Segment Open

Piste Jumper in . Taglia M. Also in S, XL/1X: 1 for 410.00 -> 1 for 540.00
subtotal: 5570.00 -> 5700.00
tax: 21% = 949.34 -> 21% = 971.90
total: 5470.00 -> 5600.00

Segment Closed
Segment Open

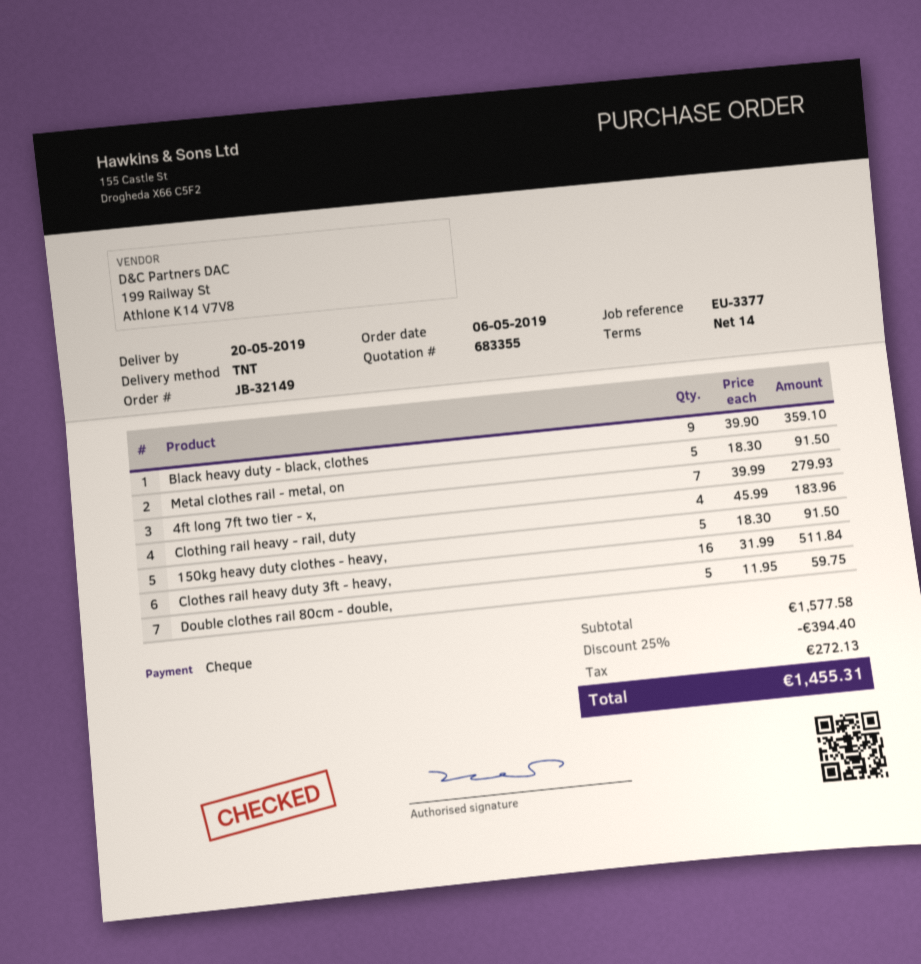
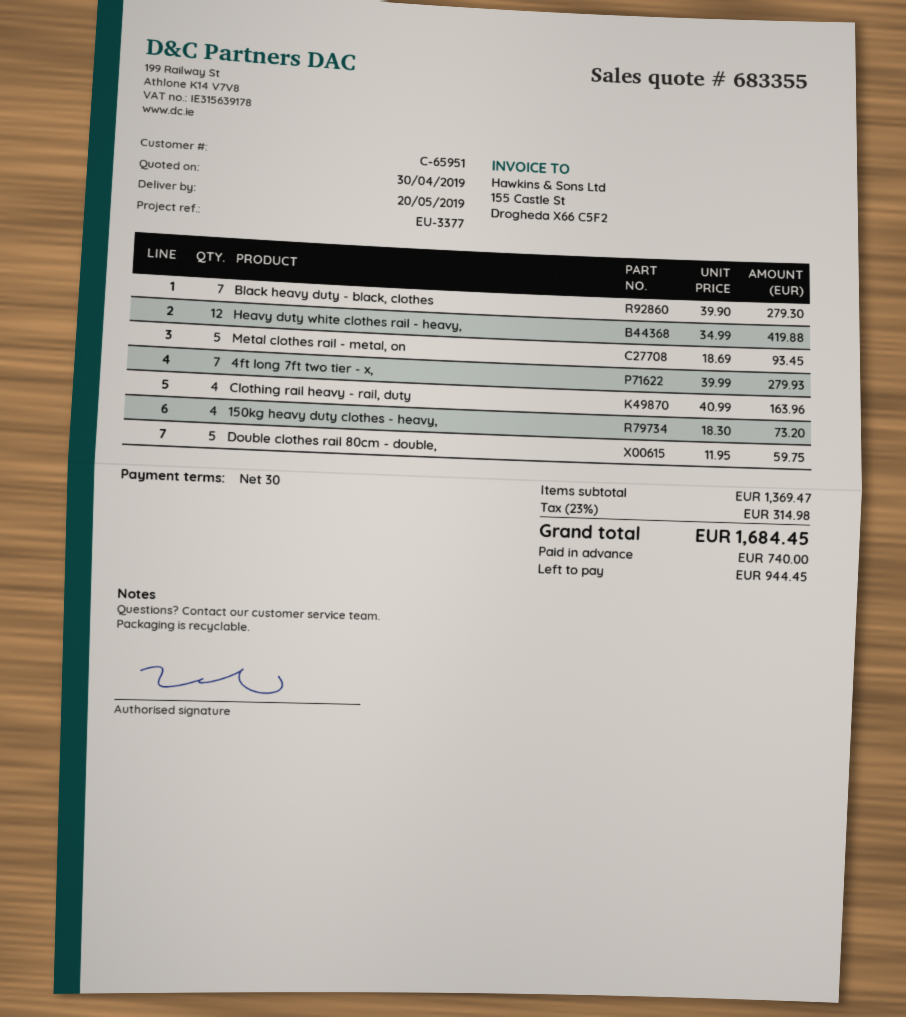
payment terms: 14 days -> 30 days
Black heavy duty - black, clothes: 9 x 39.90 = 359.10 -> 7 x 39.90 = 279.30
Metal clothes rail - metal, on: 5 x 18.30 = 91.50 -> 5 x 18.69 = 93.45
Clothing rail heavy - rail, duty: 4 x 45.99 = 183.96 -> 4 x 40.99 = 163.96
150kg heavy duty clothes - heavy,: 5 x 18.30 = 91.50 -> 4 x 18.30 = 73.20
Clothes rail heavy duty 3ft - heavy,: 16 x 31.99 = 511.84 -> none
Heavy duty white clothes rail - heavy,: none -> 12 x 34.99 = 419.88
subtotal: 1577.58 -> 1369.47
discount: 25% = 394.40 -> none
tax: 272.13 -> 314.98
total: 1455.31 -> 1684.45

Segment Closed

## Task description
From the material above, retype precisely the lines between the line holding "Piste Jumper in" and the line holding "total: 5470.00 -> 5600.00", inclusive, and nothing beyond them.

## Task response
Piste Jumper in . Taglia M. Also in S, XL/1X: 1 for 410.00 -> 1 for 540.00
subtotal: 5570.00 -> 5700.00
tax: 21% = 949.34 -> 21% = 971.90
total: 5470.00 -> 5600.00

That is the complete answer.